What to do: Pull out every line below that holds the word "PRISM".

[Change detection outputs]
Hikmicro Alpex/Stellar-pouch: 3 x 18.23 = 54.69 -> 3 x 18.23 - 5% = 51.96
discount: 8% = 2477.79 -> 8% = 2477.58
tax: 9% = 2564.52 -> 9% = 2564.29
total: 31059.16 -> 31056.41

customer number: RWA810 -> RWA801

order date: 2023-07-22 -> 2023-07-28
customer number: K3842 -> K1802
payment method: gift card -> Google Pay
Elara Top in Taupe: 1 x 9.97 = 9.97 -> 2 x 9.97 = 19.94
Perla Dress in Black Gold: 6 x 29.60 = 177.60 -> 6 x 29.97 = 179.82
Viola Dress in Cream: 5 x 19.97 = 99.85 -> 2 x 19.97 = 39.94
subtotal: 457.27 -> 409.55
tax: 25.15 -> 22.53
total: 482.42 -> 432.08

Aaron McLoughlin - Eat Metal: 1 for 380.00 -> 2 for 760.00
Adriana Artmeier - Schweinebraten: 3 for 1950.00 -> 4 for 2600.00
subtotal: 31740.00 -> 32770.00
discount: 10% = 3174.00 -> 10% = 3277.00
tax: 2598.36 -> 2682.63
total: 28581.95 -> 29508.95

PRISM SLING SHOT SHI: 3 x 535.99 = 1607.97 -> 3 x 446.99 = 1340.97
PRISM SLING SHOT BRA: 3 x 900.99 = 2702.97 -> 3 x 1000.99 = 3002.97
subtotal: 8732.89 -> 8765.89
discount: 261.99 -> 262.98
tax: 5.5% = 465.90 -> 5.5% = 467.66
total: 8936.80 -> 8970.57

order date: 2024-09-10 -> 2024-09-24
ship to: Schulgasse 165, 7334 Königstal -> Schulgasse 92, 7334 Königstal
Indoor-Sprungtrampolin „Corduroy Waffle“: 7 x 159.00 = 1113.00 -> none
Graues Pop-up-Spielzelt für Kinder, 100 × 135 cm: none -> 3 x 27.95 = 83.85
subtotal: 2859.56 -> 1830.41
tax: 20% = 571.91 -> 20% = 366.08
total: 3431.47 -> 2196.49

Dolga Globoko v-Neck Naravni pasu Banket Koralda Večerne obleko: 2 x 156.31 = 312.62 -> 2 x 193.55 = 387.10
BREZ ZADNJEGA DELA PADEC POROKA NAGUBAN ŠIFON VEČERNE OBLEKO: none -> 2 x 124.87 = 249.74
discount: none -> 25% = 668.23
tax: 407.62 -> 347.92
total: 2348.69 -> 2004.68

The answer:
PRISM SLING SHOT SHI: 3 x 535.99 = 1607.97 -> 3 x 446.99 = 1340.97
PRISM SLING SHOT BRA: 3 x 900.99 = 2702.97 -> 3 x 1000.99 = 3002.97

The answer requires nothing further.